140 miles to go at 38mi/hr (11kW): That would be 3.6 hours, but the car says 50 minutes

150 miles to go at 2mi/hr (0-1kW): That would be 75 hours, but the car says 50 minutes.

Notice how the estimated completion time knows (and tells you) that the rate is currently low, but will be rising up to much higher levels later, so it will take a reasonable total time--not 3 or 8 or 75 hours?

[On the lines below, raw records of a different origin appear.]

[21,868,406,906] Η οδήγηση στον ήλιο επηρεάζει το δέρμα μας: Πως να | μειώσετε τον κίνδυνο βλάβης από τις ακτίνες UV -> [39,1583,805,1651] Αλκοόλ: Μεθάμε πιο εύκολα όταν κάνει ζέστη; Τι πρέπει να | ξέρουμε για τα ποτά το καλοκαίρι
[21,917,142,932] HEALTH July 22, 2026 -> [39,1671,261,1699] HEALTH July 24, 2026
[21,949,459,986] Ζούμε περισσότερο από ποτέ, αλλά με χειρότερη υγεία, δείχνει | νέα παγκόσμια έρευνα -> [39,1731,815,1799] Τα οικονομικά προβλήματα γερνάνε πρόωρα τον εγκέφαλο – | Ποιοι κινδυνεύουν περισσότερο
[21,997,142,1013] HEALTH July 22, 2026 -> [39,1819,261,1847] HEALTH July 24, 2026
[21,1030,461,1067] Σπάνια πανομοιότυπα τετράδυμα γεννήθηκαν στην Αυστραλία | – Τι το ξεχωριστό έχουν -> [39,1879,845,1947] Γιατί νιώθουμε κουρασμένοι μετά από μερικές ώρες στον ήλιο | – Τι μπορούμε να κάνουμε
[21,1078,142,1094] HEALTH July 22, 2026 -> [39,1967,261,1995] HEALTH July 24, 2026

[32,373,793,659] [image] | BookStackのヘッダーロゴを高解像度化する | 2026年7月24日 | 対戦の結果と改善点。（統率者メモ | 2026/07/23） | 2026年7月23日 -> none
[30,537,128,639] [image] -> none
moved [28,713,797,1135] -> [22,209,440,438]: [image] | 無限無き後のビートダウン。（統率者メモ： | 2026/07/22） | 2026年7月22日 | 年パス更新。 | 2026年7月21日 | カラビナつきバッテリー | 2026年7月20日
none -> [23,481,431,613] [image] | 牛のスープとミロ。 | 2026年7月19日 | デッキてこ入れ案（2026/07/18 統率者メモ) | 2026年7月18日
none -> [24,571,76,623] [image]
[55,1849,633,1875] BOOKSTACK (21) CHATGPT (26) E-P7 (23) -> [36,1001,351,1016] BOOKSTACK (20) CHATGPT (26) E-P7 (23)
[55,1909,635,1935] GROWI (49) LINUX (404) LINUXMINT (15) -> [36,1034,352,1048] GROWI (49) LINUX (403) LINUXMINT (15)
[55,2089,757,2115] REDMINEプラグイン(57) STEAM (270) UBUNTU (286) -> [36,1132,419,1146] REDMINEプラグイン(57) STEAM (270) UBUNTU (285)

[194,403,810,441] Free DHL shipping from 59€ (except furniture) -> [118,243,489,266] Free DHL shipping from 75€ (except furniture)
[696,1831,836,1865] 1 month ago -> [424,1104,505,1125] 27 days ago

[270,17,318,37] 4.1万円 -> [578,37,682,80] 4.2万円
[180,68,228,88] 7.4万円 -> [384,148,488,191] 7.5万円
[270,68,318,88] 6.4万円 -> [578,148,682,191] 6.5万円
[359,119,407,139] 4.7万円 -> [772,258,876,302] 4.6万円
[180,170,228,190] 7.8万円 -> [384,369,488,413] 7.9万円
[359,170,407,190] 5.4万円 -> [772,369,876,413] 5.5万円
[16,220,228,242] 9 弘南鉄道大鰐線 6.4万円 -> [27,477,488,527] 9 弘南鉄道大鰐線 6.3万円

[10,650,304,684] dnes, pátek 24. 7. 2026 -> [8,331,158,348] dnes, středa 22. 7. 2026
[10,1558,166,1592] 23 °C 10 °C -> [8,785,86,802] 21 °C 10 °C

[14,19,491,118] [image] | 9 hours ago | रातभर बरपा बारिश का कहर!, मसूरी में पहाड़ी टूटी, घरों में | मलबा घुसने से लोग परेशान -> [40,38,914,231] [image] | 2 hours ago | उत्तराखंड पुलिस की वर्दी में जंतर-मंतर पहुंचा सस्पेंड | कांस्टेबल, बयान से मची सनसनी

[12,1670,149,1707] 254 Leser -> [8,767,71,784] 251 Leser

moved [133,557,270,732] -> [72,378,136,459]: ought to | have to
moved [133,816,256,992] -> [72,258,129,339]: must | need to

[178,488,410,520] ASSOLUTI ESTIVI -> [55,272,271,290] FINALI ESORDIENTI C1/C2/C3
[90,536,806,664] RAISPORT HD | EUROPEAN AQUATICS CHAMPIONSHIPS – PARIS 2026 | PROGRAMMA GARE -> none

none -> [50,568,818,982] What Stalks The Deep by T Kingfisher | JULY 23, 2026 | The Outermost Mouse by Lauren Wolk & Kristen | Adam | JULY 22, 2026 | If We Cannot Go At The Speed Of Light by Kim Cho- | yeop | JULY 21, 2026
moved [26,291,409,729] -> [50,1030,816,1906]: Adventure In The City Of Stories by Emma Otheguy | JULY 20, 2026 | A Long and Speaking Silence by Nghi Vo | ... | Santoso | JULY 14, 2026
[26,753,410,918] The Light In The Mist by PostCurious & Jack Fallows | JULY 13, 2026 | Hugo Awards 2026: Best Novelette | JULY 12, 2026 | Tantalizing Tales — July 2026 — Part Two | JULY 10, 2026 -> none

Also, not your fault because this is confusing, but the volts, amps, and kilowatts rates are all realtime instant readings, but the miles/hr reading is a hand-waving average through the duration of the charging session. So if a charging rate is starting off slow and rising up to higher rates later, that miles/hr number is going to look kind of low.
 
I charged at Fountain Valley yesterday morning at SOC 15% and battery temp of 20ºC (68ºF). Initial charge rate as only user on station pairs was 48kW. Tesla support told me that charge rate is limited when battery temp is 20ºC or lower. Sure enough, the rate increased after a few minutes, but never to the expected 90+ kW, only to 66 kW, then gradually dropped to 30 kW as SOC got into the taper zone.
 
After months of my efforts bugging Tesla support/engineering Tesla finally determined (in January) we had 1st a bad battery coolant pump. After that was replaced there was some improvement on the charge rate and battery temperature but not back to what we experienced when we picked up the car. Not happy I continued my quest and in March Tesla determined I had a bad fuse box. It was replaced and an AMAZING thing happened...the charge rates improve dramatically, back to what we had initially experienced (20+ mi/hr) and battery temperature issue has disappeared. I appreciate everyone's thoughts on why we were experiencing the charging difficulties the bottom line the car and battery shoudl perform as designed and anything less is unacceptable. Tesla needs to improve how the work with their owners when it comes to technical issues as we know our car better than Tesla engineers do. We drive it everyday and learn the car and know when something has changed our is not right.